◆ **About this task**:
The data must be given again exactly as written, with all images omitted.

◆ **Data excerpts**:
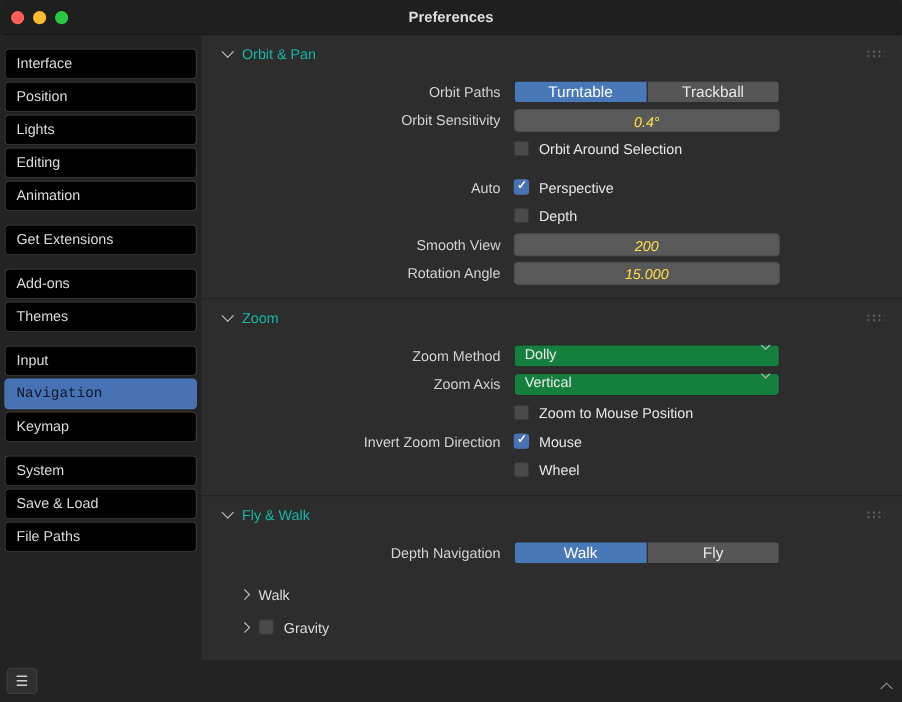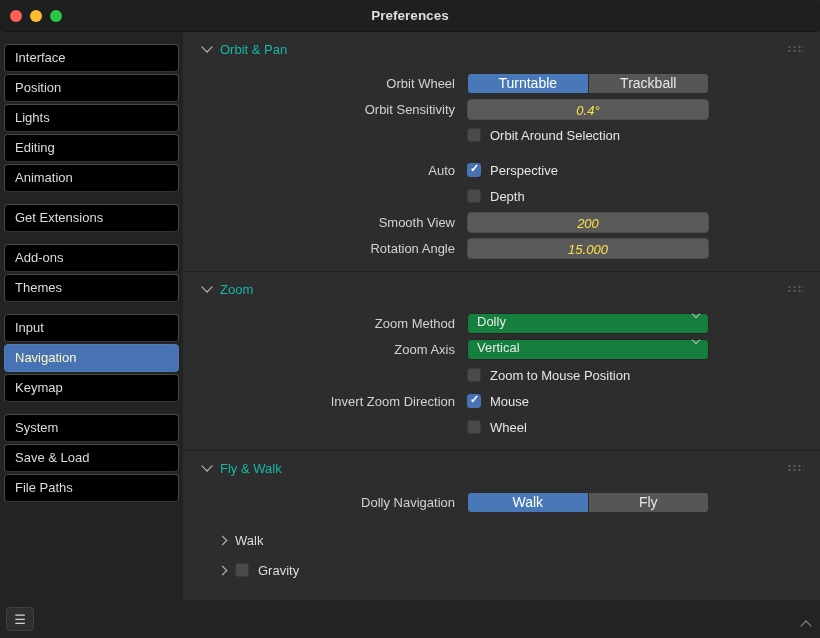--- a/index.html
+++ b/index.html
@@ -25,21 +25,21 @@
   
   .content { display:flex; height:568px; }
   .sidebar { width:183px; padding:12px 4px 0 4px; display:flex; flex-direction:column; flex:0 0 auto; }
   .sgroup { display:flex; flex-direction:column; gap:2px; margin-bottom:12px; }
   .sitem {
     height:28px; line-height:26px; text-align:left;
     background:#000000; border:1px solid #474747; border-bottom-color:#333;
     border-radius:4px; padding-left:10px;
     color:#dcdcdc; font-size:13px; font-family:inherit; cursor:default;
   }
-  .sitem[data-active="true"] { background:#4772b3; border-color:#4f7ab8; color:#fef9c3; }
+  .sitem[data-active="true"] { background:#4772b3; border-color:#4f7ab8; color:#0f172a;font-family:Liberation Mono, monospace; }
 
   .main { flex:1; background:#2d2d2d; overflow:hidden; }
   .panel { padding:4px 8px 10px 14px; }
   .panel + .panel { border-top:1px solid #222222; }
 
   
   .phead { display:flex; align-items:center; height:26px; gap:9px; padding-left:6px; }
   .chev { width:8px; height:8px; border-right:1.7px solid #c4c4c4; border-bottom:1.7px solid #c4c4c4; flex:0 0 auto; }
   .chev.down { transform:rotate(45deg); margin-top:-4px; }
   .chev.right { transform:rotate(-45deg); width:7px; height:7px; }
@@ -150,21 +150,21 @@
   <div class="main">
 
     <div class="panel">
       <div class="phead">
         <span class="chev down"></span>
         <span class="ptitle">Orbit &amp; Pan</span>
         <span class="grip"></span>
       </div>
       <div class="rows">
         <div class="row">
-          <div class="rlabel">Orbit Wheel</div>
+          <div class="rlabel">Orbit Paths</div>
           <div class="control seg-group">
             <button class="seg" data-selected="true">Turntable</button>
             <button class="seg" data-selected="false">Trackball</button>
           </div>
         </div>
         <div class="row">
           <div class="rlabel">Orbit Sensitivity</div>
           <div class="control value-field">0.4°</div>
         </div>
         <div class="row">
@@ -245,21 +245,21 @@
     </div>
 
     <div class="panel">
       <div class="phead">
         <span class="chev down"></span>
         <span class="ptitle">Fly &amp; Walk</span>
         <span class="grip"></span>
       </div>
       <div class="rows">
         <div class="row">
-          <div class="rlabel">Dolly Navigation</div>
+          <div class="rlabel">Depth Navigation</div>
           <div class="control seg-group">
             <button class="seg" data-selected="true">Walk</button>
             <button class="seg" data-selected="false">Fly</button>
           </div>
         </div>
         <div class="subrow gap-top">
           <span class="chev right"></span>
           <span class="sp-label">Walk</span>
         </div>
         <div class="subrow gap-sm">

◆ **Solved exercise**:
--- a/index.html
+++ b/index.html
@@ -25,21 +25,21 @@
   
   .content { display:flex; height:568px; }
   .sidebar { width:183px; padding:12px 4px 0 4px; display:flex; flex-direction:column; flex:0 0 auto; }
   .sgroup { display:flex; flex-direction:column; gap:2px; margin-bottom:12px; }
   .sitem {
     height:28px; line-height:26px; text-align:left;
     background:#000000; border:1px solid #474747; border-bottom-color:#333;
     border-radius:4px; padding-left:10px;
     color:#dcdcdc; font-size:13px; font-family:inherit; cursor:default;
   }
-  .sitem[data-active="true"] { background:#4772b3; border-color:#4f7ab8; color:#fef9c3; }
+  .sitem[data-active="true"] { background:#4772b3; border-color:#4f7ab8; color:#0f172a;font-family:Liberation Mono, monospace; }
 
   .main { flex:1; background:#2d2d2d; overflow:hidden; }
   .panel { padding:4px 8px 10px 14px; }
   .panel + .panel { border-top:1px solid #222222; }
 
   
   .phead { display:flex; align-items:center; height:26px; gap:9px; padding-left:6px; }
   .chev { width:8px; height:8px; border-right:1.7px solid #c4c4c4; border-bottom:1.7px solid #c4c4c4; flex:0 0 auto; }
   .chev.down { transform:rotate(45deg); margin-top:-4px; }
   .chev.right { transform:rotate(-45deg); width:7px; height:7px; }
@@ -150,21 +150,21 @@
   <div class="main">
 
     <div class="panel">
       <div class="phead">
         <span class="chev down"></span>
         <span class="ptitle">Orbit &amp; Pan</span>
         <span class="grip"></span>
       </div>
       <div class="rows">
         <div class="row">
-          <div class="rlabel">Orbit Wheel</div>
+          <div class="rlabel">Orbit Paths</div>
           <div class="control seg-group">
             <button class="seg" data-selected="true">Turntable</button>
             <button class="seg" data-selected="false">Trackball</button>
           </div>
         </div>
         <div class="row">
           <div class="rlabel">Orbit Sensitivity</div>
           <div class="control value-field">0.4°</div>
         </div>
         <div class="row">
@@ -245,21 +245,21 @@
     </div>
 
     <div class="panel">
       <div class="phead">
         <span class="chev down"></span>
         <span class="ptitle">Fly &amp; Walk</span>
         <span class="grip"></span>
       </div>
       <div class="rows">
         <div class="row">
-          <div class="rlabel">Dolly Navigation</div>
+          <div class="rlabel">Depth Navigation</div>
           <div class="control seg-group">
             <button class="seg" data-selected="true">Walk</button>
             <button class="seg" data-selected="false">Fly</button>
           </div>
         </div>
         <div class="subrow gap-top">
           <span class="chev right"></span>
           <span class="sp-label">Walk</span>
         </div>
         <div class="subrow gap-sm">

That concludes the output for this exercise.